> Data to use

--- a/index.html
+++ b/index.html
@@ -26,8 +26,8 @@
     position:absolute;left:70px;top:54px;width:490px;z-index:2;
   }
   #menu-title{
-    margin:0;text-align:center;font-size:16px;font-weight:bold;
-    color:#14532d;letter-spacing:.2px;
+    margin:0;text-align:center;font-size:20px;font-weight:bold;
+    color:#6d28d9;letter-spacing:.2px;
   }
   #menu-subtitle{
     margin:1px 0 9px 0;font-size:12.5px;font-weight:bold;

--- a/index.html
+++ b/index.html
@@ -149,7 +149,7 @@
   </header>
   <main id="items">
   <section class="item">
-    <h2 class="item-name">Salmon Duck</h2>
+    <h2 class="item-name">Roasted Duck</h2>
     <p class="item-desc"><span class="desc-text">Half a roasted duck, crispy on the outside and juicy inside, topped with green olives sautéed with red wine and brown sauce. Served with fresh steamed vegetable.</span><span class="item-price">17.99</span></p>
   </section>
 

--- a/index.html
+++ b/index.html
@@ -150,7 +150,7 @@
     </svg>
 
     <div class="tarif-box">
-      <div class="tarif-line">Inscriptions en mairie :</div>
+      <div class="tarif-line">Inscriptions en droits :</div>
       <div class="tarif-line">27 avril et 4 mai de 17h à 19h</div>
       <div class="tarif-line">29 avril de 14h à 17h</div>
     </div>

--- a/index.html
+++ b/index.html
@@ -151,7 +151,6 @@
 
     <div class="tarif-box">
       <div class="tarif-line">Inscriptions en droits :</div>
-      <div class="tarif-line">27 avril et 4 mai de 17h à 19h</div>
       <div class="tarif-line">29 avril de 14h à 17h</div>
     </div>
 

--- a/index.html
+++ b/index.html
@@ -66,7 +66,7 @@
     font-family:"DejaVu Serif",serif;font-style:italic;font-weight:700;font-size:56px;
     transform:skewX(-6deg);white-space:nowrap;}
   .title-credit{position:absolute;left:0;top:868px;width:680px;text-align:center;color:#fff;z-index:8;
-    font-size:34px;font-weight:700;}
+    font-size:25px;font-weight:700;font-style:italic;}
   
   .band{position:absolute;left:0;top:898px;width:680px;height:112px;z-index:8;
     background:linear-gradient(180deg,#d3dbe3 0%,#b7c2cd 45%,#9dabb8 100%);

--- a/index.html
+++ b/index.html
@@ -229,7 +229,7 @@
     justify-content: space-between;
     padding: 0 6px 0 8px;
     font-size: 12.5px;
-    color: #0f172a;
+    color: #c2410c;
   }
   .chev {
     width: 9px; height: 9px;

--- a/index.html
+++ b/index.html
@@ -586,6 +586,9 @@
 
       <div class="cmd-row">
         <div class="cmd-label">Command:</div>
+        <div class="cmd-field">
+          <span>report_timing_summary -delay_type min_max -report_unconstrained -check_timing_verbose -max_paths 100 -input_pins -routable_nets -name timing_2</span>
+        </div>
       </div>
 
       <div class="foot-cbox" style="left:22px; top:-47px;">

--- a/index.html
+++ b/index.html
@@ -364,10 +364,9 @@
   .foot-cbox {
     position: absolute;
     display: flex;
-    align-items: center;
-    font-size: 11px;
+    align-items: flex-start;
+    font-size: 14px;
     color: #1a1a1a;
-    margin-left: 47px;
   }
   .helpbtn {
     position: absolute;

> Problem to work on
The required answer is the complete data, repeated exactly.

> Written response
--- a/index.html
+++ b/index.html
@@ -26,8 +26,8 @@
     position:absolute;left:70px;top:54px;width:490px;z-index:2;
   }
   #menu-title{
-    margin:0;text-align:center;font-size:16px;font-weight:bold;
-    color:#14532d;letter-spacing:.2px;
+    margin:0;text-align:center;font-size:20px;font-weight:bold;
+    color:#6d28d9;letter-spacing:.2px;
   }
   #menu-subtitle{
     margin:1px 0 9px 0;font-size:12.5px;font-weight:bold;

--- a/index.html
+++ b/index.html
@@ -149,7 +149,7 @@
   </header>
   <main id="items">
   <section class="item">
-    <h2 class="item-name">Salmon Duck</h2>
+    <h2 class="item-name">Roasted Duck</h2>
     <p class="item-desc"><span class="desc-text">Half a roasted duck, crispy on the outside and juicy inside, topped with green olives sautéed with red wine and brown sauce. Served with fresh steamed vegetable.</span><span class="item-price">17.99</span></p>
   </section>
 

--- a/index.html
+++ b/index.html
@@ -150,7 +150,7 @@
     </svg>
 
     <div class="tarif-box">
-      <div class="tarif-line">Inscriptions en mairie :</div>
+      <div class="tarif-line">Inscriptions en droits :</div>
       <div class="tarif-line">27 avril et 4 mai de 17h à 19h</div>
       <div class="tarif-line">29 avril de 14h à 17h</div>
     </div>

--- a/index.html
+++ b/index.html
@@ -151,7 +151,6 @@
 
     <div class="tarif-box">
       <div class="tarif-line">Inscriptions en droits :</div>
-      <div class="tarif-line">27 avril et 4 mai de 17h à 19h</div>
       <div class="tarif-line">29 avril de 14h à 17h</div>
     </div>
 

--- a/index.html
+++ b/index.html
@@ -66,7 +66,7 @@
     font-family:"DejaVu Serif",serif;font-style:italic;font-weight:700;font-size:56px;
     transform:skewX(-6deg);white-space:nowrap;}
   .title-credit{position:absolute;left:0;top:868px;width:680px;text-align:center;color:#fff;z-index:8;
-    font-size:34px;font-weight:700;}
+    font-size:25px;font-weight:700;font-style:italic;}
   
   .band{position:absolute;left:0;top:898px;width:680px;height:112px;z-index:8;
     background:linear-gradient(180deg,#d3dbe3 0%,#b7c2cd 45%,#9dabb8 100%);

--- a/index.html
+++ b/index.html
@@ -229,7 +229,7 @@
     justify-content: space-between;
     padding: 0 6px 0 8px;
     font-size: 12.5px;
-    color: #0f172a;
+    color: #c2410c;
   }
   .chev {
     width: 9px; height: 9px;

--- a/index.html
+++ b/index.html
@@ -586,6 +586,9 @@
 
       <div class="cmd-row">
         <div class="cmd-label">Command:</div>
+        <div class="cmd-field">
+          <span>report_timing_summary -delay_type min_max -report_unconstrained -check_timing_verbose -max_paths 100 -input_pins -routable_nets -name timing_2</span>
+        </div>
       </div>
 
       <div class="foot-cbox" style="left:22px; top:-47px;">

--- a/index.html
+++ b/index.html
@@ -364,10 +364,9 @@
   .foot-cbox {
     position: absolute;
     display: flex;
-    align-items: center;
-    font-size: 11px;
+    align-items: flex-start;
+    font-size: 14px;
     color: #1a1a1a;
-    margin-left: 47px;
   }
   .helpbtn {
     position: absolute;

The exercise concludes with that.